WHAT NEEDS TO BE DONE: Up to and including the line that contains "the last step", write out every line of the entries exactly, beginning with the first. Omit the pictures.

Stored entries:
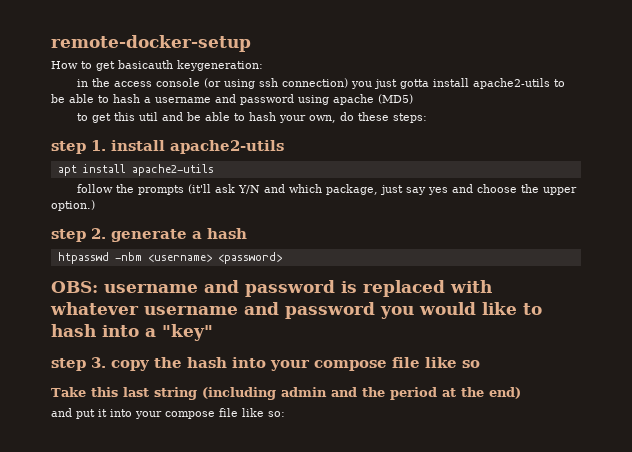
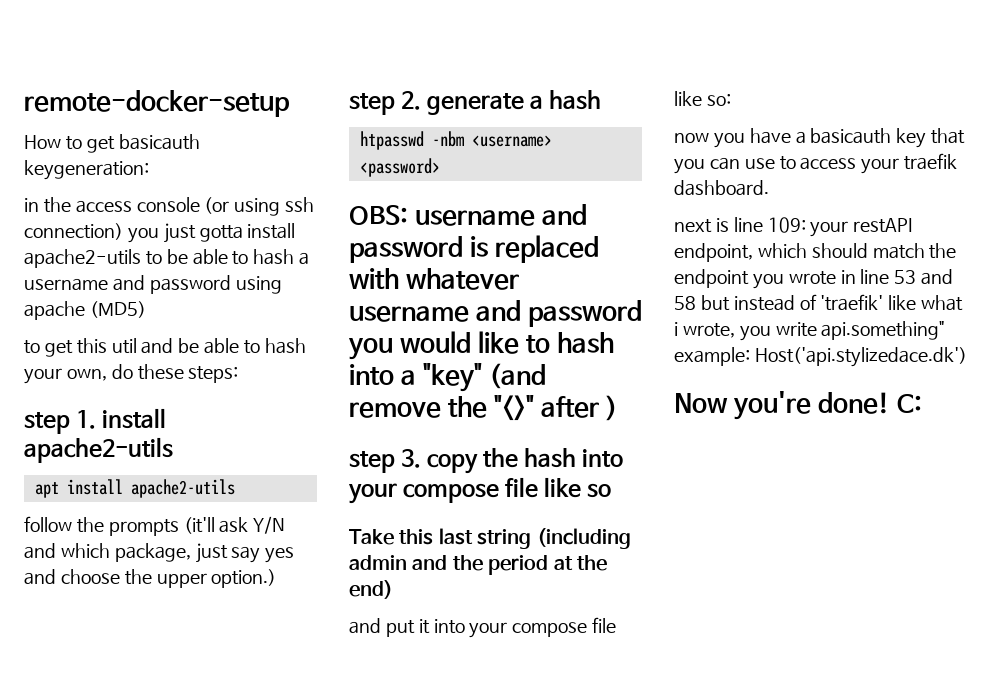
- OBS: username and password is replaced with whatever username and password you would like to hash into a "key"
+ OBS: username and password is replaced with whatever username and password you would like to hash into a "key" (and remove the "<>" after )
+ now you have a basicauth key that you can use to access your traefik dashboard.
+ next is line 109: your restAPI endpoint, which should match the endpoint you wrote in line 53 and 58 but instead of 'traefik' like what i wrote, you write api.something" example: Host('api.stylizedace.dk')
+ Now you're done! C:

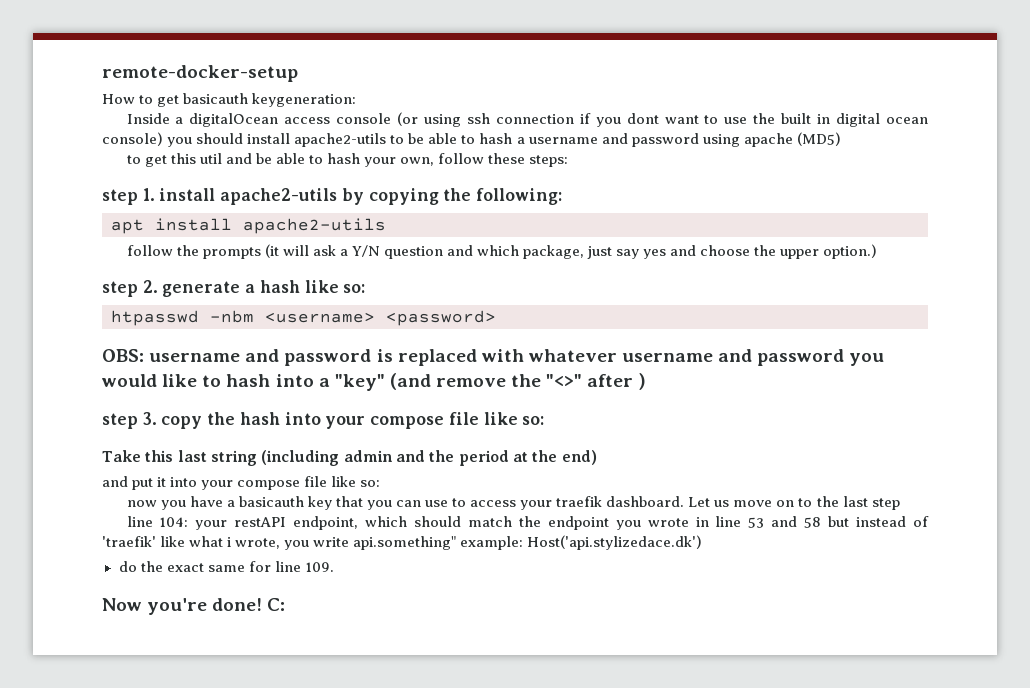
- in the access console (or using ssh connection) you just gotta install apache2-utils to be able to hash a username and password using apache (MD5)
+ Inside a digitalOcean access console (or using ssh connection if you dont want to use the built in digital ocean console) you should install apache2-utils to be able to hash a username and password using apache (MD5)
- to get this util and be able to hash your own, do these steps:
+ to get this util and be able to hash your own, follow these steps:
- step 1. install apache2-utils
+ step 1. install apache2-utils by copying the following:
- follow the prompts (it'll ask Y/N and which package, just say yes and choose the upper option.)
+ follow the prompts (it will ask a Y/N question and which package, just say yes and choose the upper option.)
- step 2. generate a hash
+ step 2. generate a hash like so:
- step 3. copy the hash into your compose file like so
+ step 3. copy the hash into your compose file like so:
- now you have a basicauth key that you can use to access your traefik dashboard.
- next is line 109: your restAPI endpoint, which should match the endpoint you wrote in line 53 and 58 but instead of 'traefik' like what i wrote, you write api.something" example: Host('api.stylizedace.dk')
+ now you have a basicauth key that you can use to access your traefik dashboard. Let us move on to the last step
+ line 104: your restAPI endpoint, which should match the endpoint you wrote in line 53 and 58 but instead of 'traefik' like what i wrote, you write api.something" example: Host('api.stylizedace.dk')
+ do the exact same for line 109.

ANSWER TO THIS TASK:
- OBS: username and password is replaced with whatever username and password you would like to hash into a "key"
+ OBS: username and password is replaced with whatever username and password you would like to hash into a "key" (and remove the "<>" after )
+ now you have a basicauth key that you can use to access your traefik dashboard.
+ next is line 109: your restAPI endpoint, which should match the endpoint you wrote in line 53 and 58 but instead of 'traefik' like what i wrote, you write api.something" example: Host('api.stylizedace.dk')
+ Now you're done! C:

- in the access console (or using ssh connection) you just gotta install apache2-utils to be able to hash a username and password using apache (MD5)
+ Inside a digitalOcean access console (or using ssh connection if you dont want to use the built in digital ocean console) you should install apache2-utils to be able to hash a username and password using apache (MD5)
- to get this util and be able to hash your own, do these steps:
+ to get this util and be able to hash your own, follow these steps:
- step 1. install apache2-utils
+ step 1. install apache2-utils by copying the following:
- follow the prompts (it'll ask Y/N and which package, just say yes and choose the upper option.)
+ follow the prompts (it will ask a Y/N question and which package, just say yes and choose the upper option.)
- step 2. generate a hash
+ step 2. generate a hash like so:
- step 3. copy the hash into your compose file like so
+ step 3. copy the hash into your compose file like so:
- now you have a basicauth key that you can use to access your traefik dashboard.
- next is line 109: your restAPI endpoint, which should match the endpoint you wrote in line 53 and 58 but instead of 'traefik' like what i wrote, you write api.something" example: Host('api.stylizedace.dk')
+ now you have a basicauth key that you can use to access your traefik dashboard. Let us move on to the last step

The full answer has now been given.